Note: This was originally posted on 3rd October 2011 at http://forums.arm.com

vrecpe.u32 takes normalized inputs, similar to how floating point significant data is usually stored. What that means is that the input has no leading zeroes past the first bit that's always 0. So the top two bits will always be 01.

Another way to look at it is that vrecpe.u32 works on values between 0.5 and 1.0 (non-inclusive), where the format is 0.1.31. That means no sign bits, 1 whole bit, and 31 fraction bits. Due to the input constraints the top bit will always be 0.

The reason for this format is to limit the possible range of the calculated reciprocal, which you'll notice must be between 1.0 and 2.0. The one whole number bit was kept available to satisfy this range. If you didn't perform this range limiting you wouldn't be able to define very useful data representations for integer reciprocals, since the reciprocal of any whole number is a fraction.

What normalization does is converts an input x to the format:

x_normalized = x * 2^shift
x = x_normalized * 2^-shift

Where the multiplication can be performed by a bit-shift. Note that for the reciprocal:

x_reciprocal = 1 / x = 1 / (x_normalized * 2^-shift) = (1 / x_normalized) * 2^shift

Which means that you end performing a left shift in the end to undo the normalization. This is instead of a right shift because the reciprocal changes the sign of the power.

Then for the actual division:

a = y / x
a = y * (1 / x)
a = y * (1 / x_normalized * 2^-shift)
a = (y * (1 / x_normalized)) * 2^-shift

You can find the normalization shift with a count leading zeroes instruction. In your case you'll want to use vclz.u16. But you need to leave that integer bit, so you want to set shift equal to clz(x) - 1.
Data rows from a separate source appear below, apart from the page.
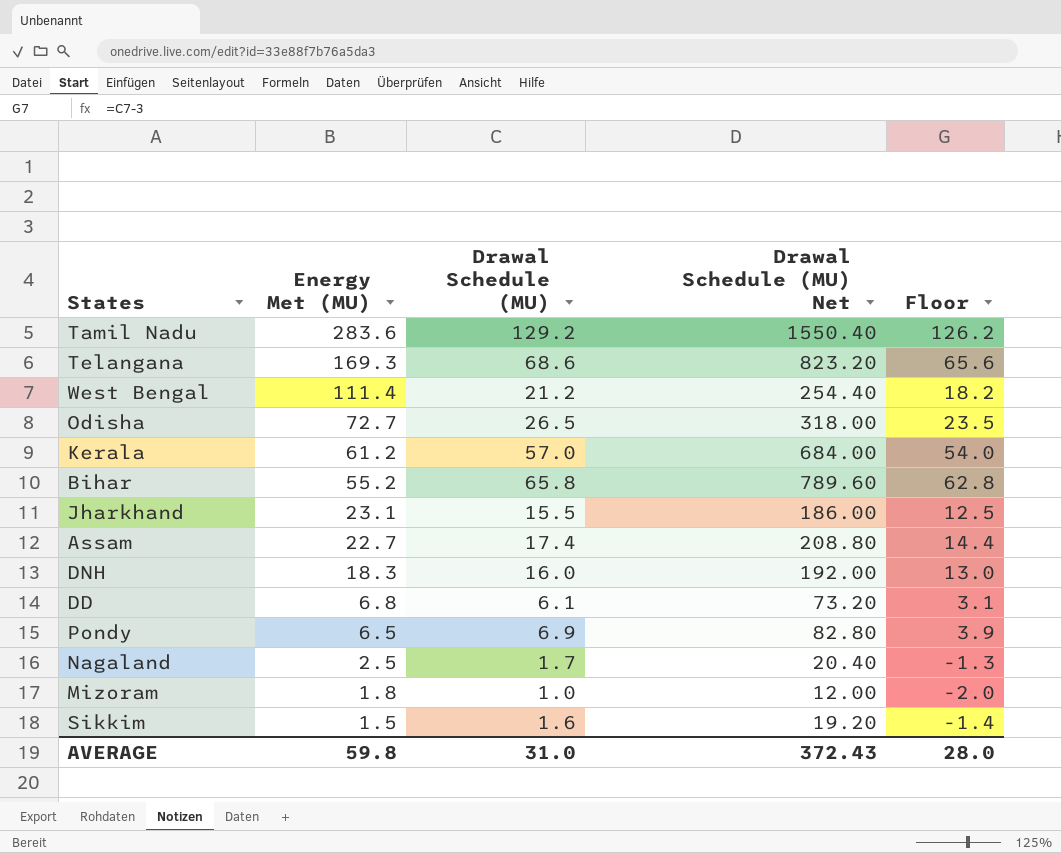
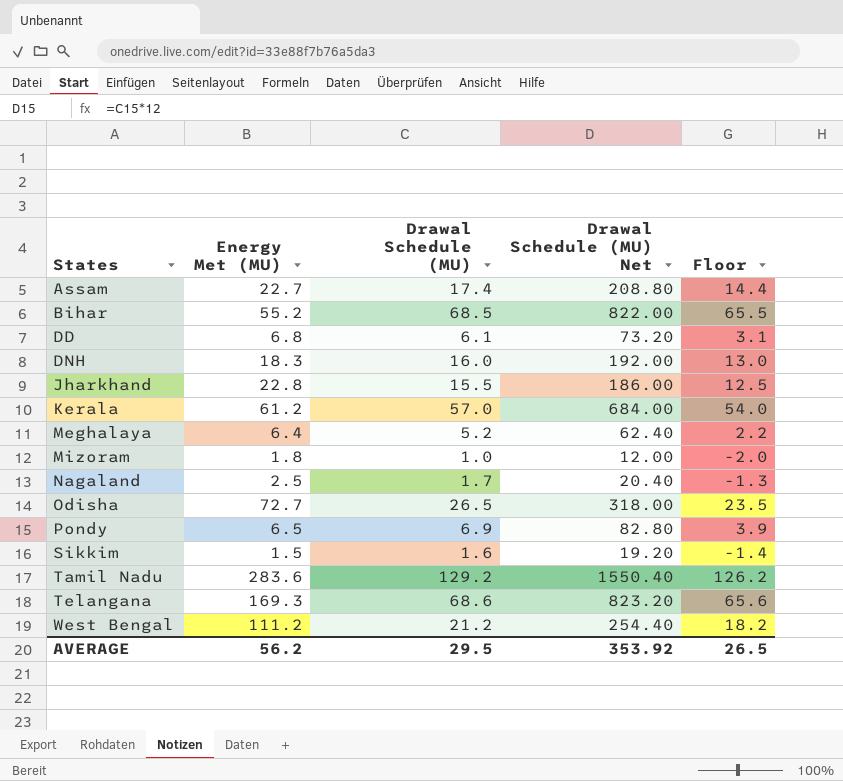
row order: Energy Met (MU) descending -> States ascending
Bihar | Drawal Schedule (MU): 65.8 -> 68.5
Bihar | Drawal Schedule (MU) Net: 789.60 -> 822.00
Bihar | Floor: 62.8 -> 65.5
Jharkhand | Energy Met (MU): 23.1 -> 22.8
row Meghalaya: none -> 6.4 | 5.2 | 62.40 | 2.2
West Bengal | Energy Met (MU): 111.4 -> 111.2
AVERAGE | Energy Met (MU): 59.8 -> 56.2
AVERAGE | Drawal Schedule (MU): 31.0 -> 29.5
AVERAGE | Drawal Schedule (MU) Net: 372.43 -> 353.92
AVERAGE | Floor: 28.0 -> 26.5

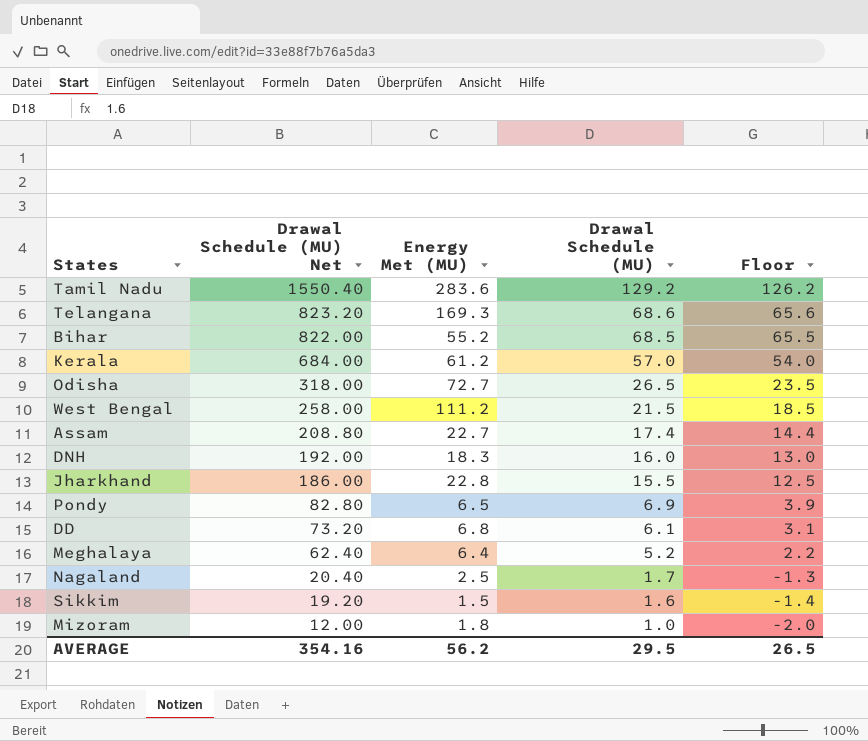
row order: States ascending -> Drawal Schedule (MU) Net descending
column Drawal Schedule (MU) Net | position: 4 -> 2
West Bengal | Drawal Schedule (MU) Net: 254.40 -> 258.00
West Bengal | Drawal Schedule (MU): 21.2 -> 21.5
West Bengal | Floor: 18.2 -> 18.5
AVERAGE | Drawal Schedule (MU) Net: 353.92 -> 354.16

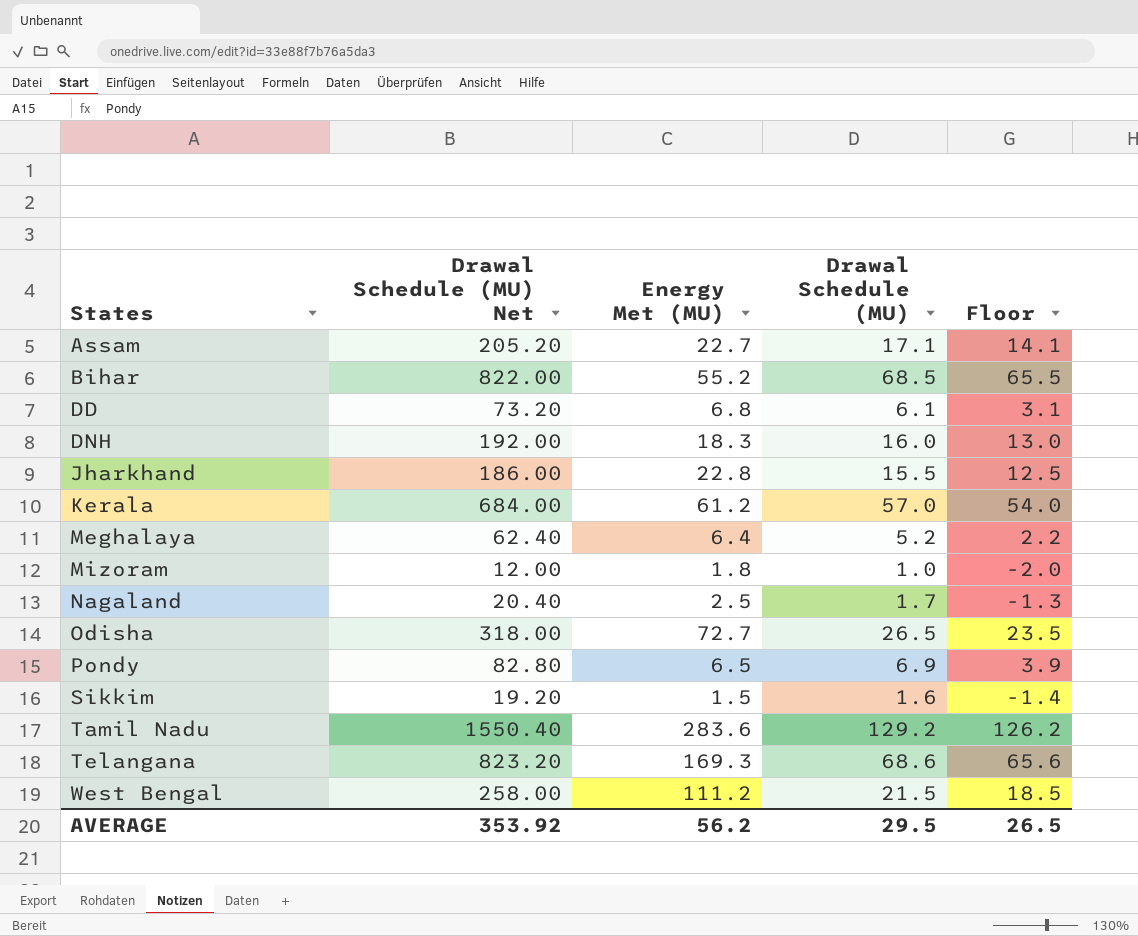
row order: Drawal Schedule (MU) Net descending -> States ascending
Assam | Drawal Schedule (MU) Net: 208.80 -> 205.20
Assam | Drawal Schedule (MU): 17.4 -> 17.1
Assam | Floor: 14.4 -> 14.1
AVERAGE | Drawal Schedule (MU) Net: 354.16 -> 353.92

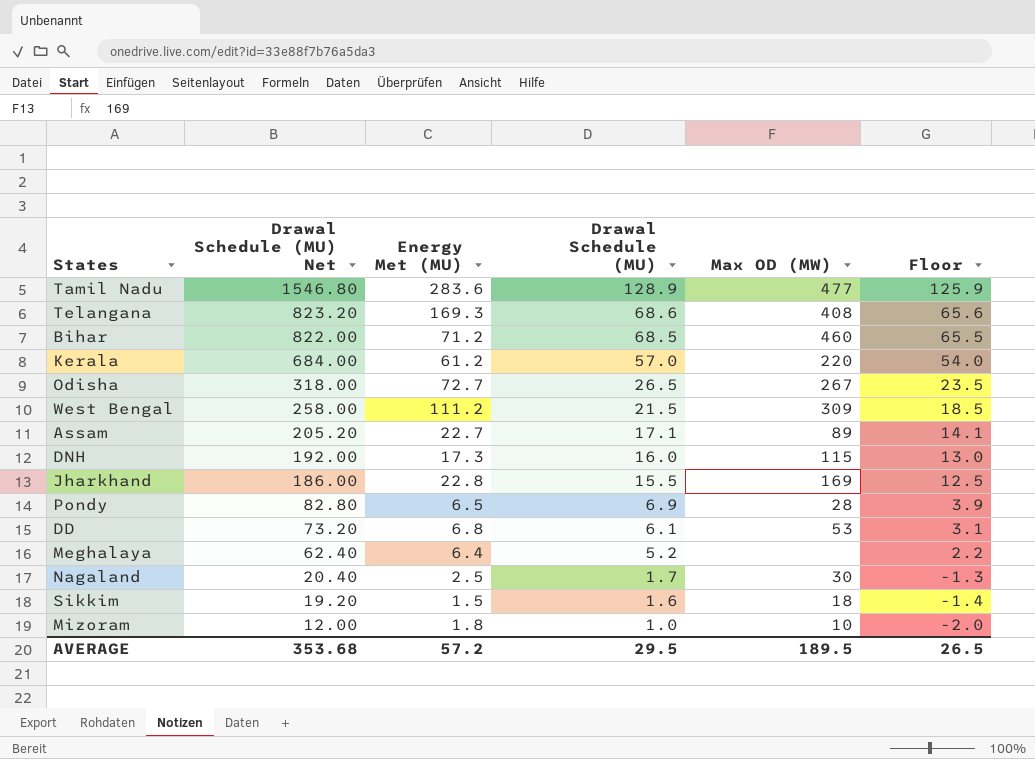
row order: States ascending -> Drawal Schedule (MU) Net descending
column Max OD (MW) | position: none -> 5
Tamil Nadu | Drawal Schedule (MU) Net: 1550.40 -> 1546.80
Tamil Nadu | Drawal Schedule (MU): 129.2 -> 128.9
Tamil Nadu | Floor: 126.2 -> 125.9
Bihar | Energy Met (MU): 55.2 -> 71.2
DNH | Energy Met (MU): 18.3 -> 17.3
AVERAGE | Drawal Schedule (MU) Net: 353.92 -> 353.68
AVERAGE | Energy Met (MU): 56.2 -> 57.2

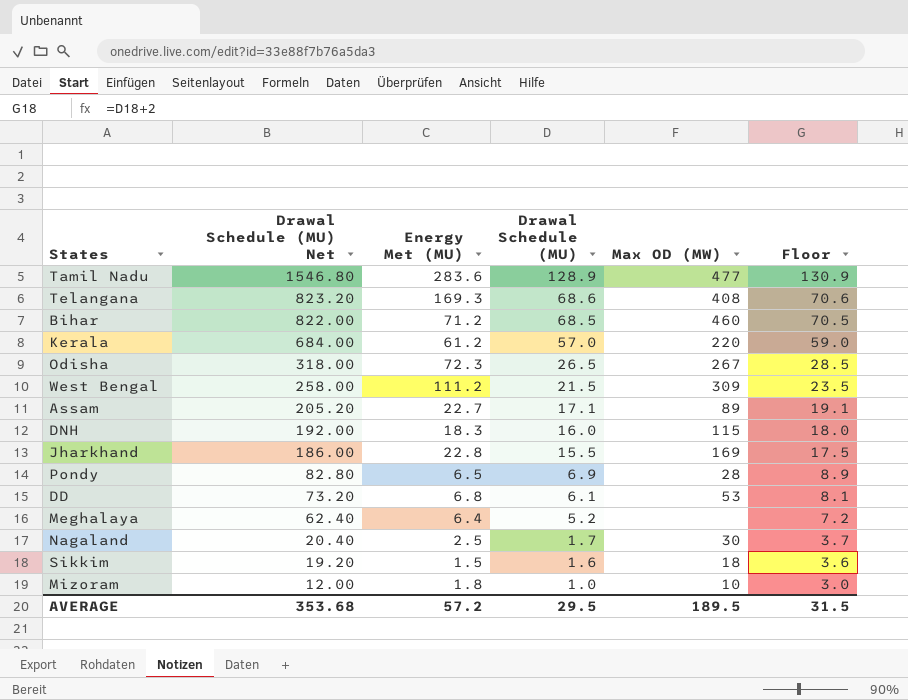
column Floor | formula: [Drawal Schedule (MU)] - 3 -> [Drawal Schedule (MU)] + 2
Odisha | Energy Met (MU): 72.7 -> 72.3
DNH | Energy Met (MU): 17.3 -> 18.3
AVERAGE | Floor: 26.5 -> 31.5

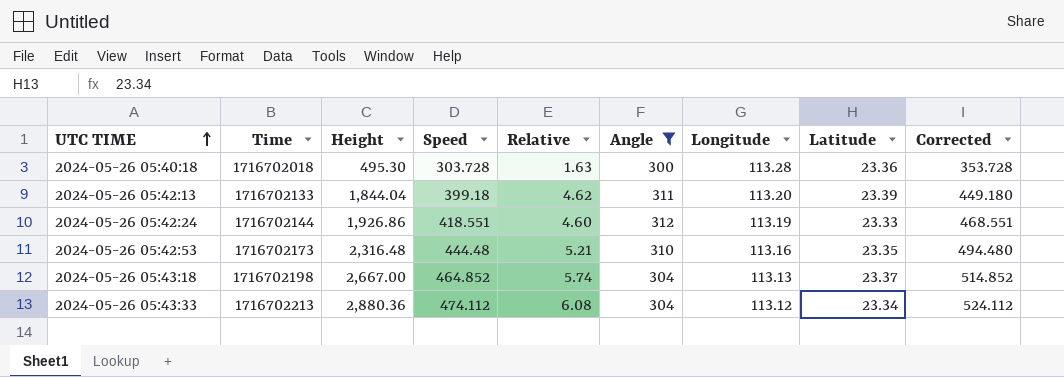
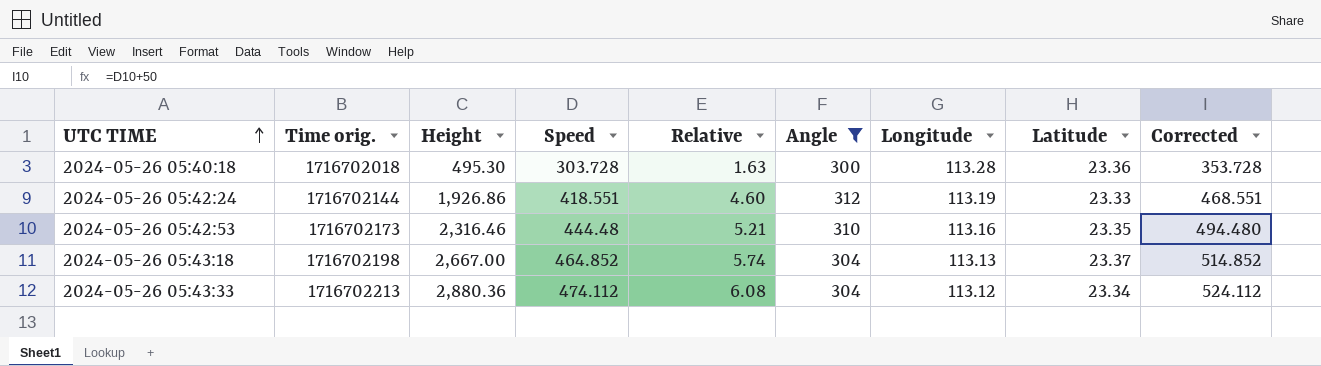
column name: Time -> Time orig.
row 2024-05-26 05:42:13: 1716702133 | 1,844.04 | 399.18 | 4.62 | 311 | 113.20 | 23.39 | 449.180 -> none
2024-05-26 05:42:53 | Height: 2,316.48 -> 2,316.46

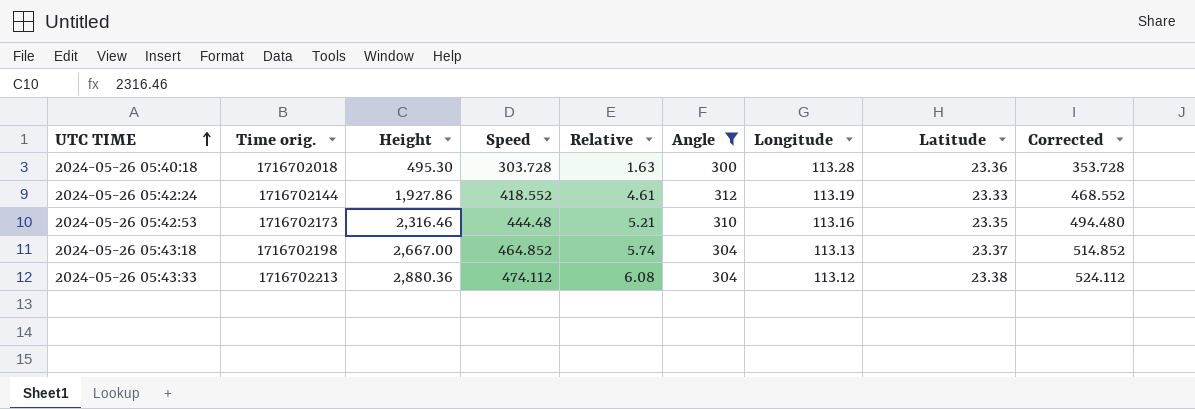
2024-05-26 05:42:24 | Height: 1,926.86 -> 1,927.86
2024-05-26 05:42:24 | Speed: 418.551 -> 418.552
2024-05-26 05:42:24 | Relative: 4.60 -> 4.61
2024-05-26 05:42:24 | Corrected: 468.551 -> 468.552
2024-05-26 05:43:33 | Latitude: 23.34 -> 23.38

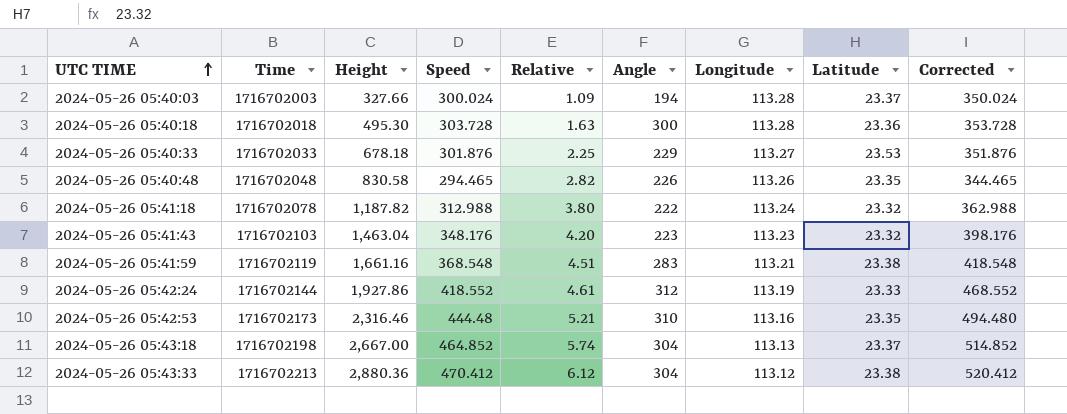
filter: Angle >= 300 -> none
column name: Time orig. -> Time
2024-05-26 05:43:33 | Speed: 474.112 -> 470.412
2024-05-26 05:43:33 | Relative: 6.08 -> 6.12
2024-05-26 05:43:33 | Corrected: 524.112 -> 520.412

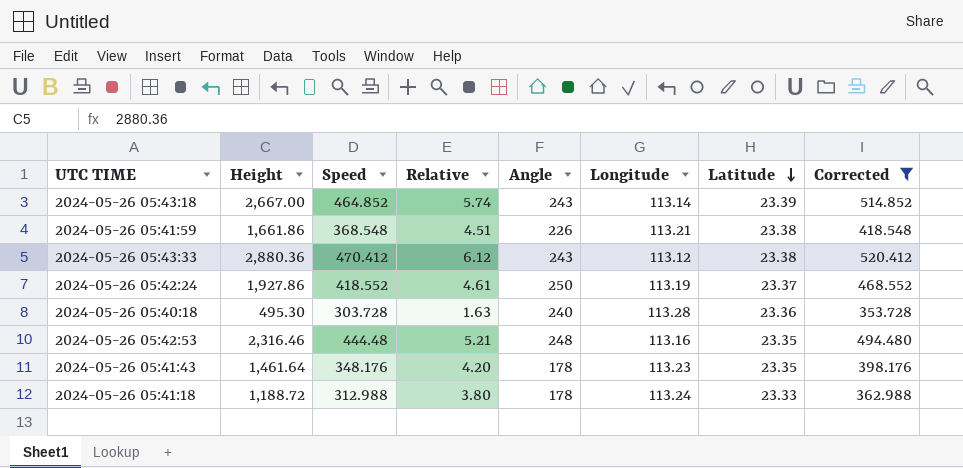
filter: none -> Corrected >= 353.728
row order: UTC TIME ascending -> Latitude descending
column Time | position: 2 -> none
2024-05-26 05:43:18 | Angle: 304 -> 243
2024-05-26 05:43:18 | Longitude: 113.13 -> 113.14
2024-05-26 05:43:18 | Latitude: 23.37 -> 23.39
2024-05-26 05:41:59 | Height: 1,661.16 -> 1,661.86
2024-05-26 05:41:59 | Angle: 283 -> 226
2024-05-26 05:43:33 | Angle: 304 -> 243
2024-05-26 05:42:24 | Angle: 312 -> 250
2024-05-26 05:42:24 | Latitude: 23.33 -> 23.37
2024-05-26 05:40:18 | Angle: 300 -> 240
2024-05-26 05:42:53 | Angle: 310 -> 248
2024-05-26 05:41:43 | Height: 1,463.04 -> 1,461.64
2024-05-26 05:41:43 | Angle: 223 -> 178
2024-05-26 05:41:43 | Latitude: 23.32 -> 23.35
2024-05-26 05:41:18 | Height: 1,187.82 -> 1,188.72
2024-05-26 05:41:18 | Angle: 222 -> 178
2024-05-26 05:41:18 | Latitude: 23.32 -> 23.33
However, you will not always get the correct answer using vrecpe.u32, because it's only correct to ~8 bits. In order to improve the result to get correct 16 bit values you need to use Newton-Raphson iteration. That is, for y = 1 / x,

y_refined = y * (2 - (x * y))

This is kind of a pain to do in integer on NEON because there's no vrecps equivalent instruction and since this is a fixed point multiplication you need the long answer, only to throw out the bottom bits. Honestly you're probably better off just converting to floating point and back. You don't even have to do the final multiplication, you can use vcvt to convert between floating point and fixed point and do the multiplication (left shift by 16) for free. Of course, you can do something similar if you stick with integer.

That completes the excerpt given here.